16-18 Whitechapel Rd,
Bar & Co | London
Boat-Ting is London’s only maritime improve music event and is held on the first and third Monday of every month on this 150-capacity craft moored on the Thames, in the shadow of the London Eye and Big Ben. Since 2002 it’s been tirelessly championing avant poetry (twisted wordsmith Sybil Madrigal is Boat-Ting’s curator and MC), supremely off-kilter combos and general freeform, avant mentalism.
Temple Pier, Victoria Embankment,
You want big and loud? You got it.
Terminal 5 | New York City
Sometimes you just want to go, and if you’re an NYC music lover, you’ve got plenty of options.

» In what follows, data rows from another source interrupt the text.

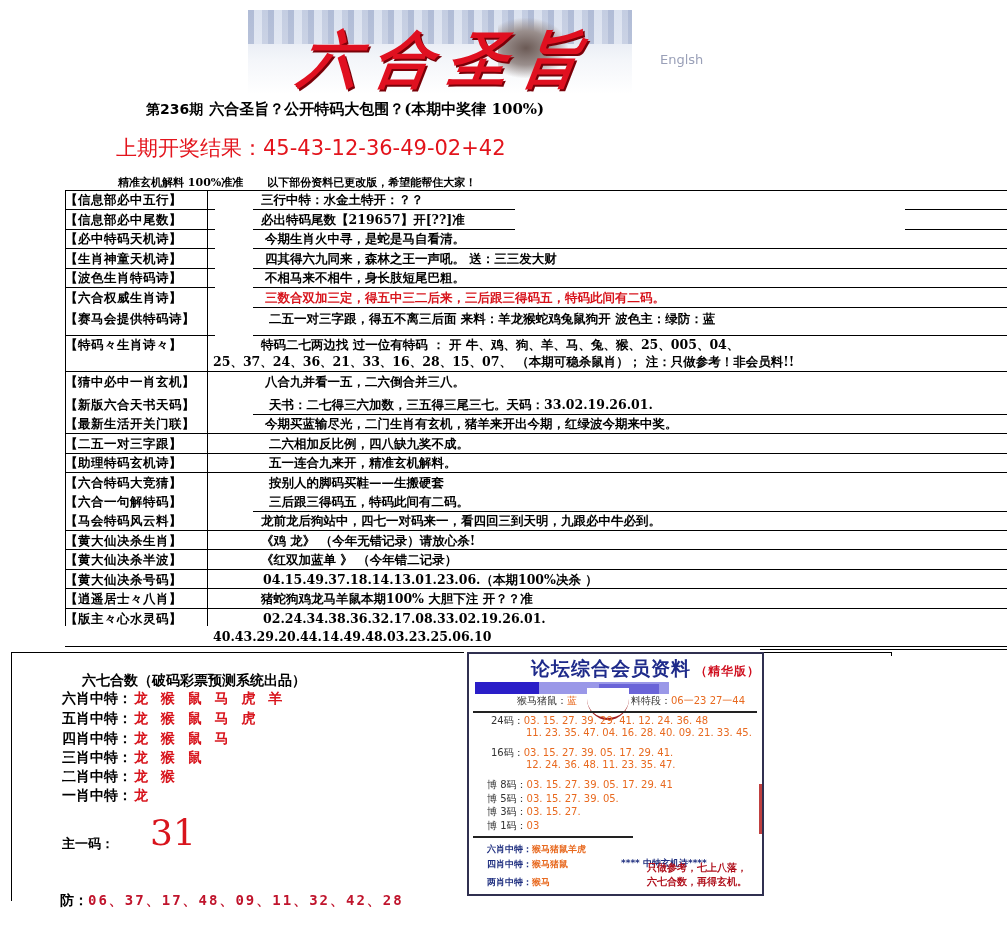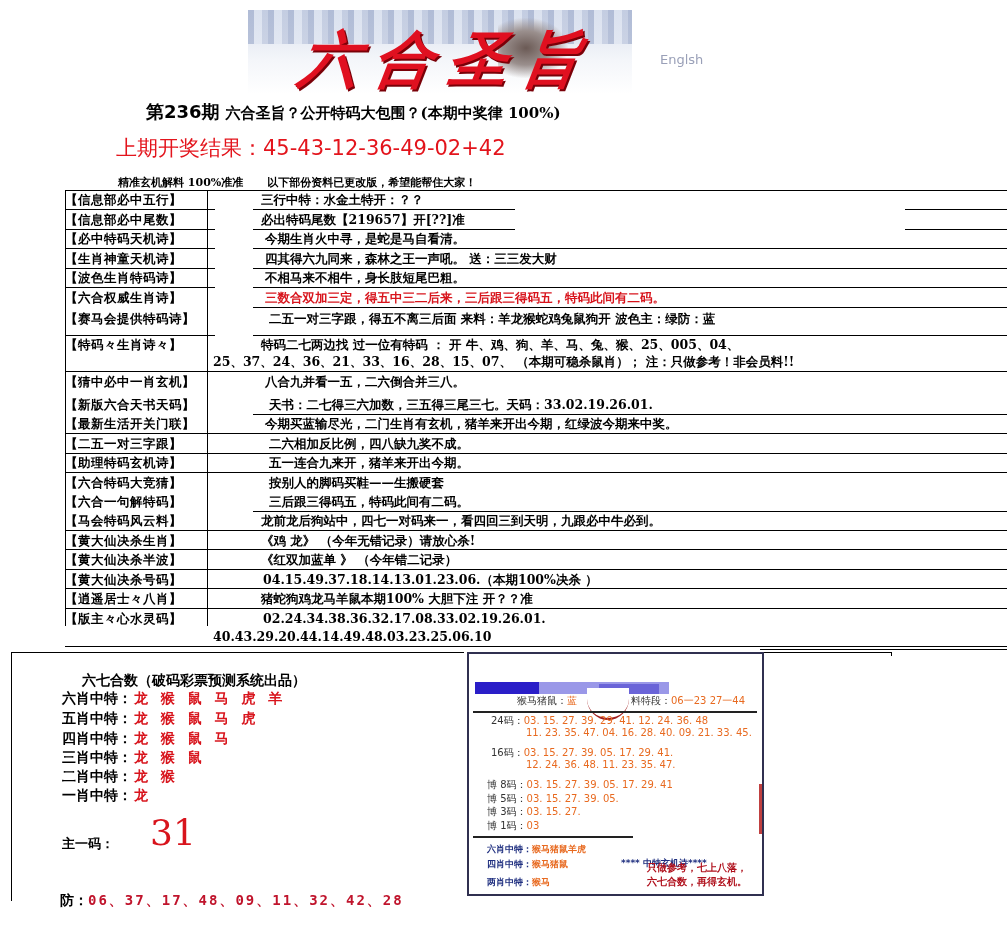--- a/index.html
+++ b/index.html
@@ -18,7 +18,7 @@
     text-shadow:2px 2px 0 #7a0008; transform:skewX(-8deg); line-height:70px; }
   .english { left:660px; top:52px; font-family:"DejaVu Sans", sans-serif; font-size:13px; color:#9aa0b8; }
   .issue-line { left:146px; top:100px; font-size:15px; font-weight:bold; white-space:nowrap; }
-  .issue-line .issue-no { font-family:"DejaVu Sans", sans-serif; font-size:18px; font-weight:bold; margin-right:6px; }
+  .issue-line .issue-no { font-family:"DejaVu Sans", sans-serif; font-size:14px; font-weight:bold; margin-right:6px; }
   .result-line { left:116px; top:134px; font-family:"DejaVu Sans", sans-serif; font-size:21px;
     color:#e3141c; white-space:nowrap; }
   .intro-line { left:118px; top:175px; font-size:11px; font-weight:bold; white-space:nowrap; }

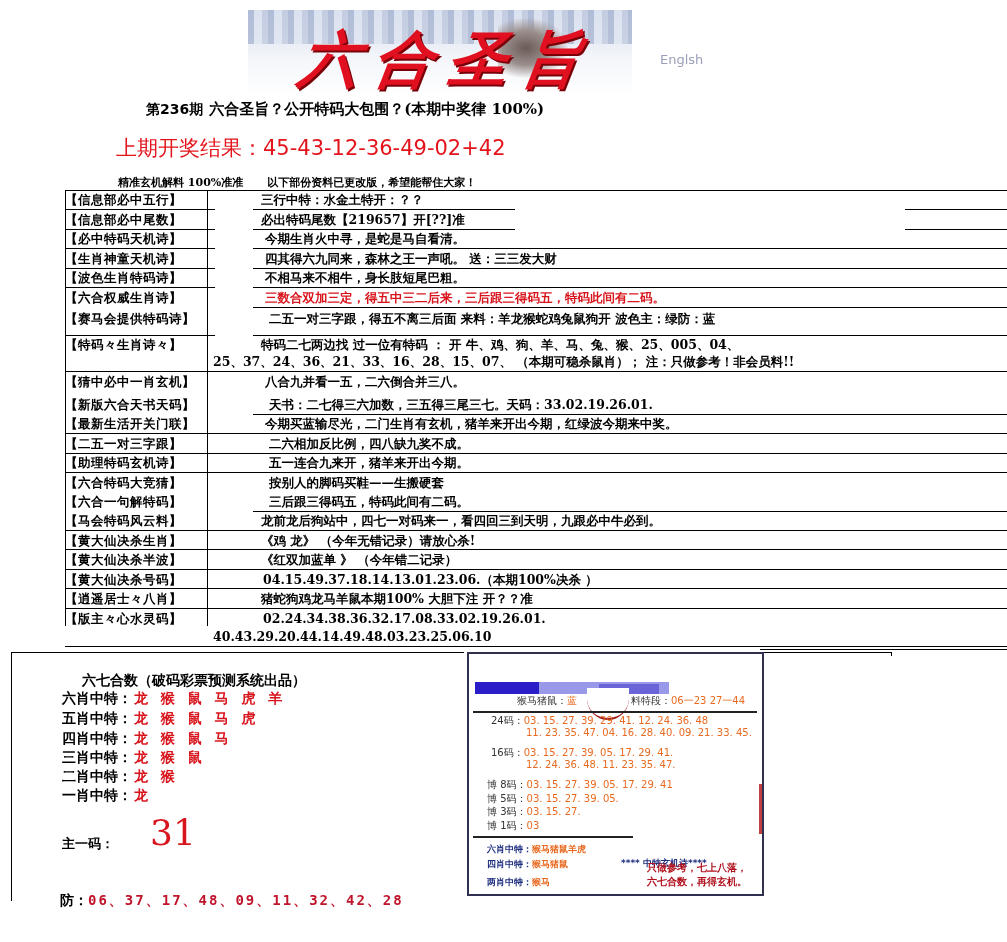--- a/index.html
+++ b/index.html
@@ -165,7 +165,7 @@
   </div>
   <div class="row" style="top:265px;">
     <span class="lab">【助理特码玄机诗】</span>
-    <span class="val" style="left:204px;">五一连合九来开，猪羊来开出今期。</span>
+    <span class="val" style="left:204px;">五一连合九来开，精准玄机解料。</span>
   </div>
   <div class="row" style="top:285px;">
     <span class="lab">【六合特码大竞猜】</span>

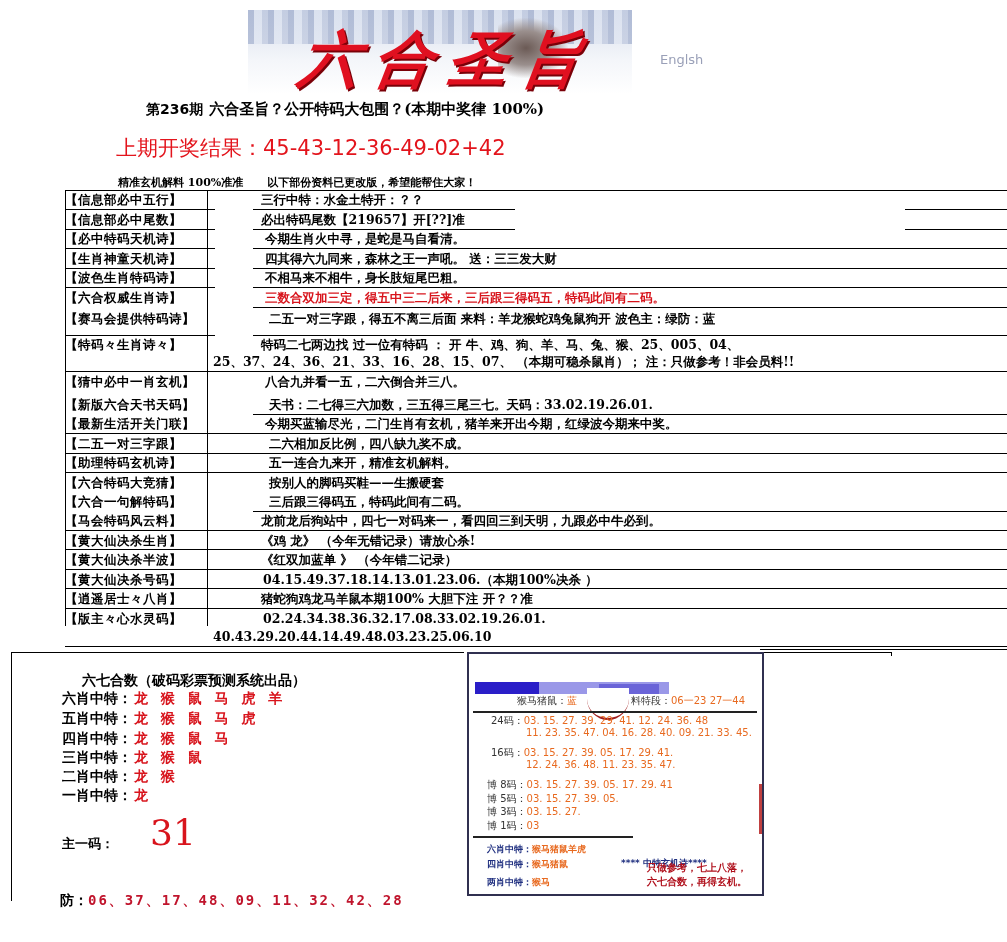--- a/index.html
+++ b/index.html
@@ -233,6 +233,9 @@
 </div>
 
 <div class="abs card">
+  <div class="card-title">
+    <span>论坛综合会员资料</span><span class="ed">（精华版）</span>
+  </div>
   <div class="bar1"></div>
   <div class="bar2"></div>
   <div class="bar3"></div>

Catch an Jay Z mega gig at Barclays, shell out for Fleetwood Mac or another legacy act at the Garden or sweat away your cares with a dance-friendly band like Hot Chip at Terminal 5 (http://www.terminal5nyc.com/calendar/ ) . You’ll probably overpay for drinks, wait too long for the bathroom and have to stand on your tiptoes to see over someone’s head, but hey, these are the prices you pay to see the world’s biggest acts on the world’s most prestigious stages.
Rockwood Music Hall | New York City
A cozy little venue tucked into the shy side of Allen Street, with nightly performances by singer-songwriters and bands, although the stage seems fit to burst when the latter goes on. The range of beer is impressive, especially for a live music venue, and the wine list isn’t too shabby either.